Which of CouchDB or MongoDB suits my needs? - mongodb

Where I work, we use Ruby on Rails to create both backend and frontend applications. Usually, these applications interact with the same MySQL database. It works great for a majority of our data, but we have one situation which I would like to move to a NoSQL environment.
We have clients, and our clients have what we call "inventories"--one or more of them. An inventory can have many thousands of items. This is currently done through two relational database tables, inventories and inventory_items.
The problems start when two different inventories have different parameters:
# Inventory item from inventory 1, televisions
{
inventory_id: 1
sku: 12345
name: Samsung LCD 40 inches
model: 582903-4
brand: Samsung
screen_size: 40
type: LCD
price: 999.95
}
# Inventory item from inventory 2, accomodation
{
inventory_id: 2
sku: 48cab23fa
name: New York Hilton
accomodation_type: hotel
star_rating: 5
price_per_night: 395
}
Since we obviously can't use brand or star_rating as the column name in inventory_items, our solution so far has been to use generic column names such as text_a, text_b, float_a, int_a, etc, and introduce a third table, inventory_schemas. The tables now look like this:
# Inventory schema for inventory 1, televisions
{
inventory_id: 1
int_a: sku
text_a: name
text_b: model
text_c: brand
int_b: screen_size
text_d: type
float_a: price
}
# Inventory item from inventory 1, televisions
{
inventory_id: 1
int_a: 12345
text_a: Samsung LCD 40 inches
text_b: 582903-4
text_c: Samsung
int_a: 40
text_d: LCD
float_a: 999.95
}
This has worked well... up to a point. It's clunky, it's unintuitive and it lacks scalability. We have to devote resources to set up inventory schemas. Using separate tables is not an option.
Enter NoSQL. With it, we could let each and every item have their own parameters and still store them together. From the research I've done, it certainly seems like a great alterative for this situation.
Specifically, I've looked at CouchDB and MongoDB. Both look great. However, there are a few other bits and pieces we need to be able to do with our inventory:
We need to be able to select items from only one (or several) inventories.
We need to be able to filter items based on its parameters (eg. get all items from inventory 2 where type is 'hotel').
We need to be able to group items based on parameters (eg. get the lowest price from items in inventory 1 where brand is 'Samsung').
We need to (potentially) be able to retrieve thousands of items at a time.
We need to be able to access the data from multiple applications; both backend (to process data) and frontend (to display data).
Rapid bulk insertion is desired, though not required.
Based on the structure, and the requirements, are either CouchDB or MongoDB suitable for us?
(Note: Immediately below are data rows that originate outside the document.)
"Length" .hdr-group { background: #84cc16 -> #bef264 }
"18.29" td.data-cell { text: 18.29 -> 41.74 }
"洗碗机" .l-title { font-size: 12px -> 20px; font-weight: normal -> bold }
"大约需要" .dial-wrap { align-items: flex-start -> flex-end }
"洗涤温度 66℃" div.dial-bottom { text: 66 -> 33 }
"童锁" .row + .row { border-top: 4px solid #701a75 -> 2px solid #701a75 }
If so, which one will be the best fit?
Thanks for reading, and thanks in advance for answers.
EDIT: One of the reasons I like CouchDB is that it would be possible for us in the frontend application to request data via JavaScript directly from the server after page load, and display the results without having to use any backend code whatsoever. This would lead to better page load and less server strain, as the fetching/processing of the data would be done client-side.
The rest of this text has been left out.